Didem hayrete düştü. Ne yapıyordu Hasret?
"Flörtü?" Barış kaşlarını kaldırdı. Flörtü mü vardı? Bu kız hiç boş bırakmaya gelmez miydi?
"Evet. Görsen çok yakışıklı. Erkek halinle aklın uçar."
"Abartma." Dedi Didem.
"Bir de doktor." Ali hakkındaki tüm bilgiler doğruydu. Biri hariç, Didem onu en son 2 sene önce görmüştü. Ali ile Sevinç'i birlikte bastıktan sonra.
İlk tepkisi herhalde oldukça yerindeydi. Ali'ye bir vazo fırlatmış, Sevinç'e tehditler savurmuş ve sonra ikisini de her yerden engellemişti. Ali ile hiçbir şey yolunda gitmiyordu, biliyordu. Ama Sevinç ile aldatılmayı da beklemiyordu. Aslında Ali de umrunda değildi. Didem'i üzen, düşündüren Sevinç'in ona bunu yapmasıydı. Ali ile bir daha ne görüştü ne konuştu. Ama Sevinç'i affetti. Başka ne yapabilirdi bilmiyordu. Hasret ona bu konuda çok yüklendi. Arkadaşının sert görüntüsünün altında bir enayi vardı ona göre.
"Doktor?" Barış papağan gibi tekrarlıyordu Hasret'in söylediklerinim "Bence kaçırma o zaman." Dedi anlık bir sinirle Didem'e. "Hem doktormuş falan."
Sen milleti hasta ediyorsun, o da iyileştirir.
Yalnız olsalardı söyleyeceği şey buydu.
"Bakalım, hayırlısı." Didem.
Barış iyiden iyiye sinirlendi. Kahvesini yarım bırakarak kalktı. "Ben gideyim artık yarın maç var."
"İyi şanslar." Dedi Hasret, sanki iki dakika önce adamın sinirleriyle oynamamış gibi.
"Ben seni kapıya kadar geçireyim."
Birlikte kapıya ilerlediler. Hasret'in onları duymayacağından emin olduktan sonra Barış hışımla Didem'e döndü.
"Eğer birinden bir şey duyarsam bu boşboğaz arkadaşından bilirim." İşaret parmağını kıza doğru salladı.
Didem sinirlendi. Hakikaten sinirlendi. Kendine sallanan parmağa baktı. Sağ eliyle kavradı o parmağı, büktü.
"Bana bak!" Dedi Barış'a tehditkar bir ifadeyle. "Sen ne benden ne arkadaşımdan hesap soramazsın. Hiçbir şey için!"
Barış elini indirdi. "Böyle anlaşmadık ama Didem." Geri vites yaptı.
"Ben anlaşmamızın arkasında duruyorum. Ama kimsenin de ağzını büzemem."
"Duyulursa canımı okurlar."
Didem alayla güldü. Korkak herifin tekiydi Barış. Gördüğü en korkak herifti. Eylemlerinin arkasında duracak bir gram yürek yoktu onda. "Duyulmasını istemediğin, arkasında duramayacağın seyler yapma o zaman Barış."

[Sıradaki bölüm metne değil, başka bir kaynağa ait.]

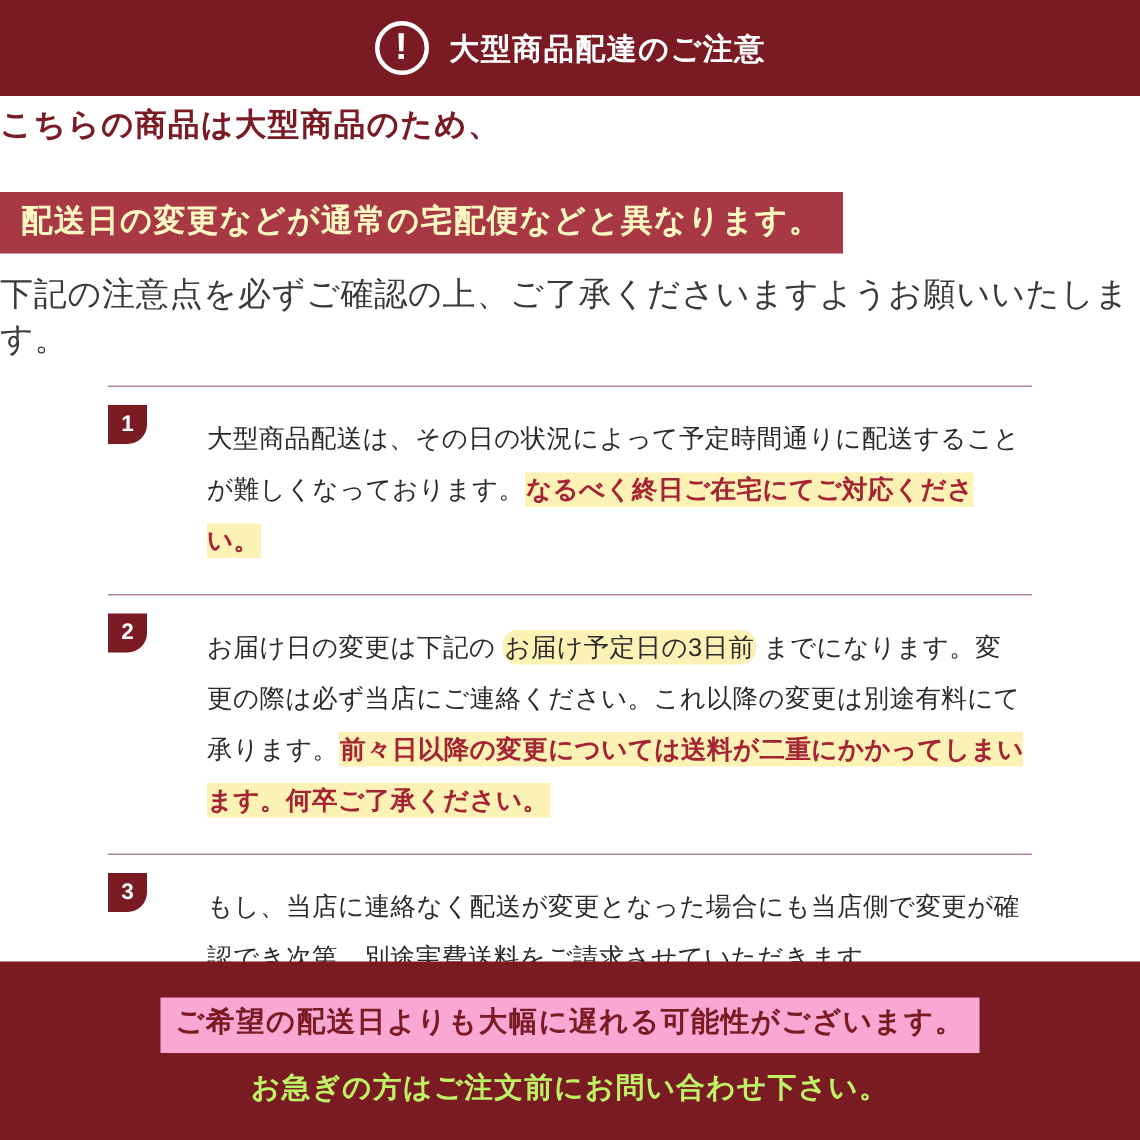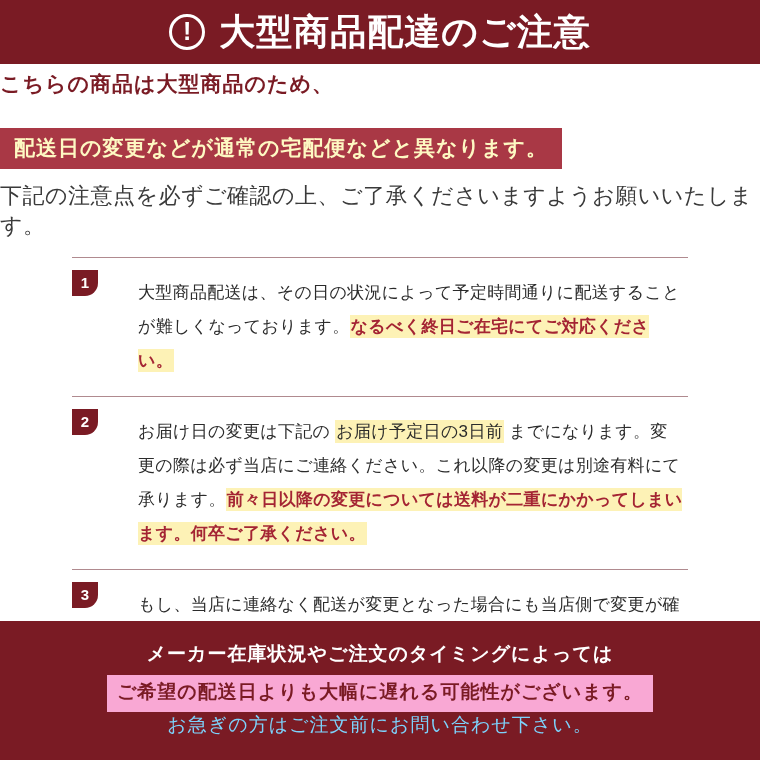--- a/index.html
+++ b/index.html
@@ -41,21 +41,21 @@
     color: #ffffff;
     font-size: 25px;
     font-weight: bold;
     line-height: 1;
     box-sizing: border-box;
     flex: 0 0 auto;
     padding-bottom: 2px;
   }
   .header-title {
     color: #ffffff;
-    font-size: 36px;
+    font-size: 20px;
     font-weight: bold;
     letter-spacing: 1px;
     white-space: nowrap;
   }
 
   
   .intro {
     text-align: left;
     padding-top: 4px;
   }
@@ -121,20 +121,21 @@
   .note-body {
     font-size: 17px;
     line-height: 2.0;
     color: #2b2b2b;
     letter-spacing: 0.3px;
     margin-left: 24px;
   }
   .hl {
     background: #fdf2b6;
     padding: 2px 1px;
+    border-radius: 10px;
   }
   .hl-red {
     background: #fdf2b6;
     color: #a42433;
     font-weight: bold;
     padding: 2px 1px;
   }
 
   
   .footer {
@@ -161,23 +162,24 @@
     display: inline-block;
     background: #f9a8d4;
     color: #7a1b24;
     font-size: 19px;
     font-weight: bold;
     letter-spacing: 1px;
     padding: 4px 10px 6px 10px;
     line-height: 1.4;
   }
   .footer-line3 {
-    color: #7dd3fc;
+    margin-top: 10px;
+    color: #bef264;
     font-size: 19px;
-    font-weight: normal;
+    font-weight: bold;
     letter-spacing: 1px;
   }
 </style>
 </head>
 <body>
 
 <div class="page">
 
   <div class="header">
     <div class="warn-icon">!</div>
@@ -211,20 +213,19 @@
     <div class="note">
       <div class="note-num">3</div>
       <div class="note-body">
         <span>もし、当店に連絡なく配送が変更となった場合にも当店側で変更が確認でき次第、別途実費送料をご請求させていただきます。</span>
       </div>
     </div>
 
   </div>
 
   <div class="footer">
-    <div class="footer-line1">メーカー在庫状況やご注文のタイミングによっては</div>
     <div class="footer-line2-wrap">
       <span class="footer-line2">ご希望の配送日よりも大幅に遅れる可能性がございます。</span>
     </div>
     <div class="footer-line3">お急ぎの方はご注文前にお問い合わせ下さい。</div>
   </div>
 
 </div>
 
 </body></html>

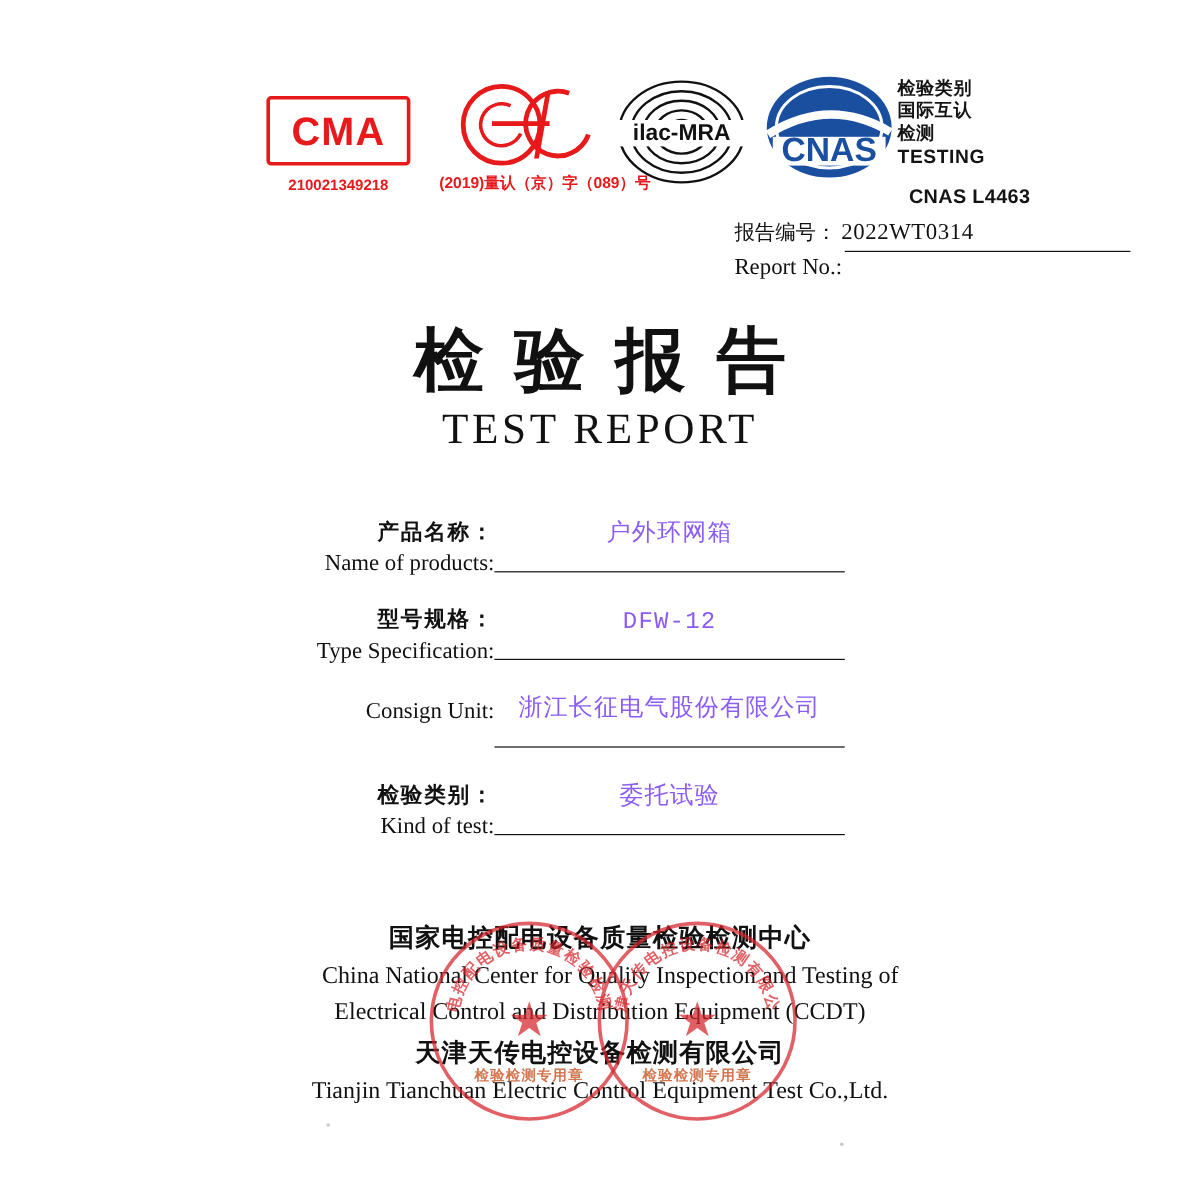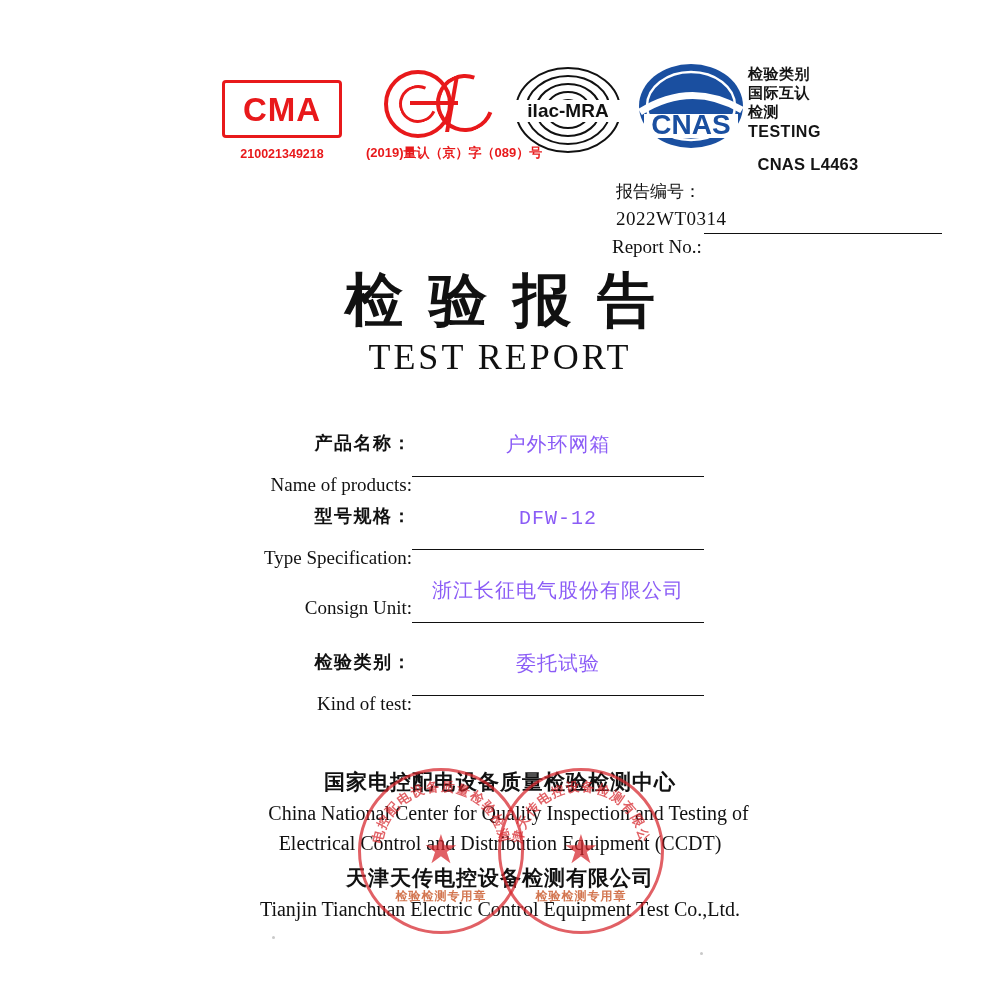--- a/index.html
+++ b/index.html
@@ -177,21 +177,20 @@
     position: absolute;
     left: 612px;
     top: 142px;
     width: 330px;
     font-size: 18px;
     line-height: 1.45;
   }
   .report-no .row1 {
     display: flex;
     align-items: baseline;
-    flex-direction: column;
   }
   .report-no .lbl-zh {
     font-family: "Liberation Sans", sans-serif;
     font-size: 17px;
   }
   .report-no .val {
     font-family: "Liberation Serif", serif;
     font-size: 19px;
     letter-spacing: 0.5px;
     margin-left: 4px;
@@ -263,21 +262,21 @@
     font-size: 18px;
     letter-spacing: 1.5px;
     line-height: 1.25;
     color: #111;
   }
   .field .lab-en {
     font-family: "Liberation Serif", serif;
     font-size: 19px;
     line-height: 1.25;
     color: #111;
-    margin-top: 18px;
+    margin-top: 3px;
   }
   .field .valwrap {
     position: absolute;
     left: 400px;
     top: 0;
     width: 292px;
   }
   .field .val {
     text-align: center;
     font-family: Liberation Mono, monospace;

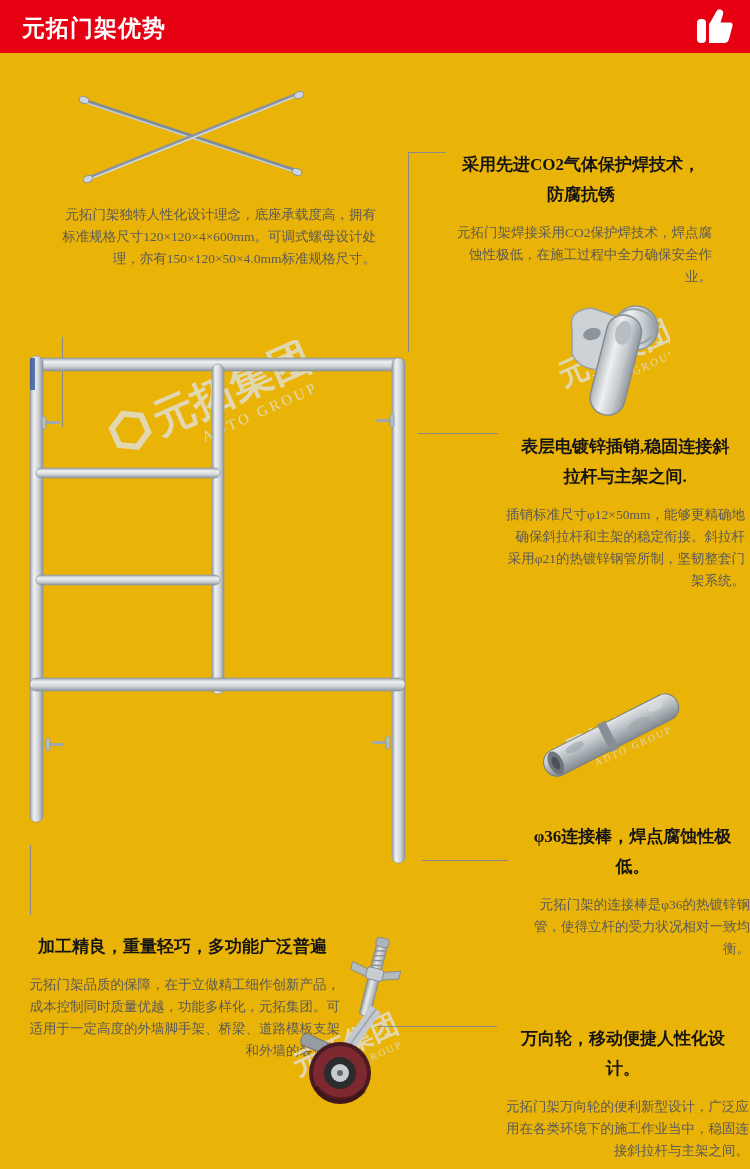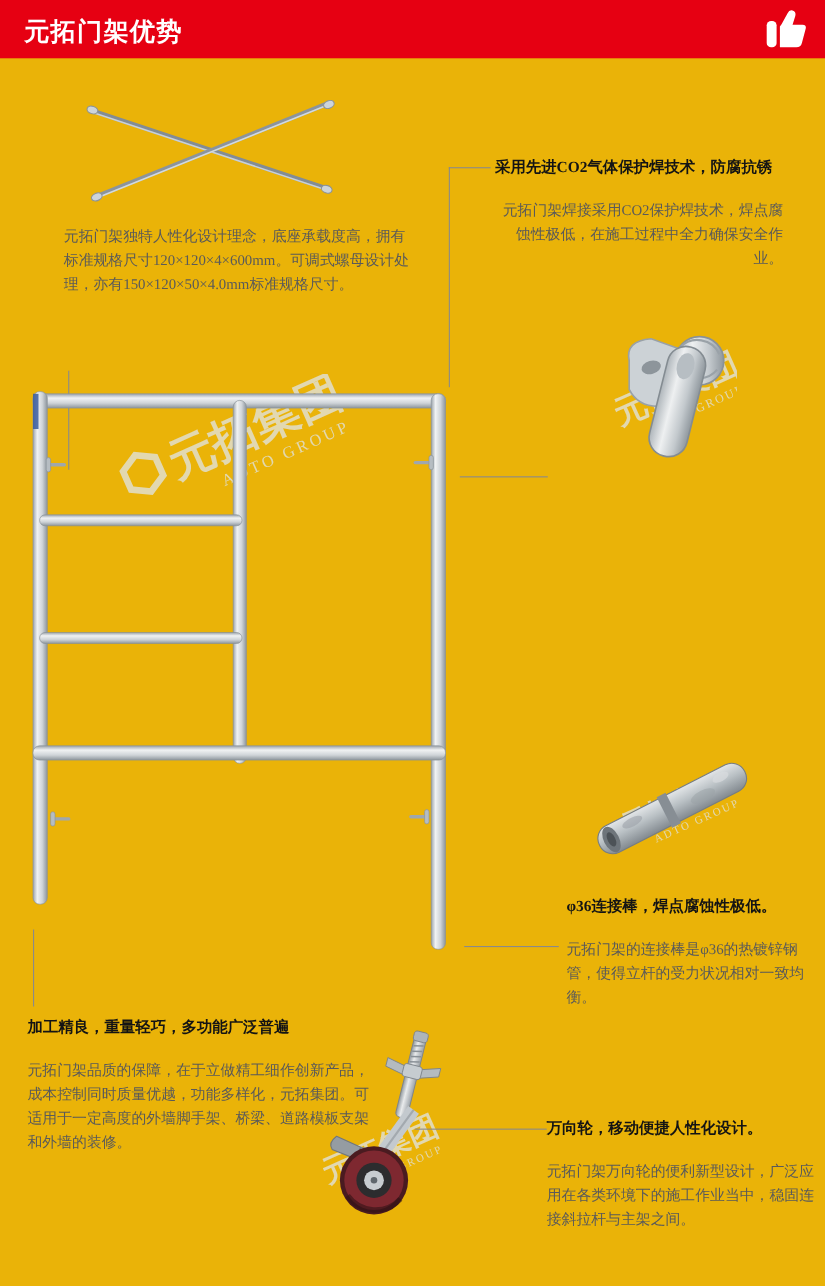--- a/index.html
+++ b/index.html
@@ -4,22 +4,22 @@
 <style>
   html,body{margin:0;padding:0;background:#ffffff;}
   .page{position:relative;width:750px;height:1169px;background:#eab308;overflow:hidden;
         font-family:Liberation Serif, serif;}
   
   .header{position:absolute;left:0;top:0;width:750px;height:53px;background:#e60012;}
   .header-title{position:absolute;left:22px;top:13px;color:#ffffff;font-size:23px;font-weight:bold;letter-spacing:1px;}
   .thumb-icon{position:absolute;right:14px;top:8px;width:40px;height:38px;}
   
   .blk{position:absolute;}
-  .blk h3{margin:0;font-size:14px;line-height:30px;font-weight:bold;color:#141414;}
-  .blk p{margin:12px 0 0 0;font-size:13.5px;line-height:22px;color:#5a5a5a;}
+  .blk h3{margin:12px;font-size:17px;line-height:30px;font-weight:bold;color:#141414;text-align:center;}
+  .blk p{margin:12px 0 0 0;font-size:13.5px;line-height:22px;color:#5a5a5a;text-align:right;}
   .center p{text-align:right;}
   
   .lead{position:absolute;background:#8a8a8a;}
   .lead.h{height:1px;} .lead.v{width:1px;}
   
   .img{position:absolute;}
   .wm{fill:#dfe4e8;opacity:.75;}
 </style>
 </head>
 <body>
@@ -82,20 +82,24 @@
     <circle cx="88" cy="36" r="22" fill="url(#pinG)" stroke="#8a9298" stroke-width="1.5"></circle>
     <path d="M70 24 A22 22 0 0 1 106 30" fill="none" stroke="#9aa2a8" stroke-width="2"></path>
     <path d="M72 46 A22 22 0 0 0 104 44" fill="none" stroke="#9aa2a8" stroke-width="2"></path>
     <g transform="rotate(14 68 70)">
       <rect x="51" y="22" width="35" height="102" rx="17" fill="url(#pinG)" stroke="#848c92" stroke-width="1.5"></rect>
       <ellipse cx="68" cy="40" rx="8" ry="12" fill="#b7bec3"></ellipse>
     </g>
   </svg>
 
   <div class="lead h" style="left:418px;top:433px;width:80px;"></div>
+  <div class="blk" style="left:505px;top:420px;width:240px;">
+    <h3>表层电镀锌插销,稳固连接斜拉杆与主架之间.</h3>
+    <p>插销标准尺寸φ12×50mm，能够更精确地确保斜拉杆和主架的稳定衔接。斜拉杆采用φ21的热镀锌钢管所制，坚韧整套门架系统。</p>
+  </div>
 
   <svg class="img" style="left:20px;top:340px;width:400px;height:535px;" viewBox="0 0 400 535">
     <defs>
       <linearGradient id="vp" x1="0" y1="0" x2="1" y2="0">
         <stop offset="0" stop-color="#9ba3aa"></stop>
           <stop offset=".3" stop-color="#f0f2f3"></stop>
         <stop offset=".65" stop-color="#cfd4d8"></stop>
           <stop offset="1" stop-color="#8d959c"></stop>
       </linearGradient>
       <linearGradient id="hp" x1="0" y1="0" x2="0" y2="1">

Barış korktu, Didem'in vazgeçmesinden ve bir daha görüşmeyecek olmalarından. Ellerini kızın omzuna koydu. "Seninle olmaktan mutluyum. Ama beni de anla lütfen." Dedi. Kıza yaklaştı. Yanağını öpeceği sırada Didem geri çekildi.
"O zaman ona göre davran." Dedi Didem. "Bir daha herhangi bir sebeple beni tehdit etmeye çalışırsan canını yakarım Barış. Bu kadar net söylüyorum."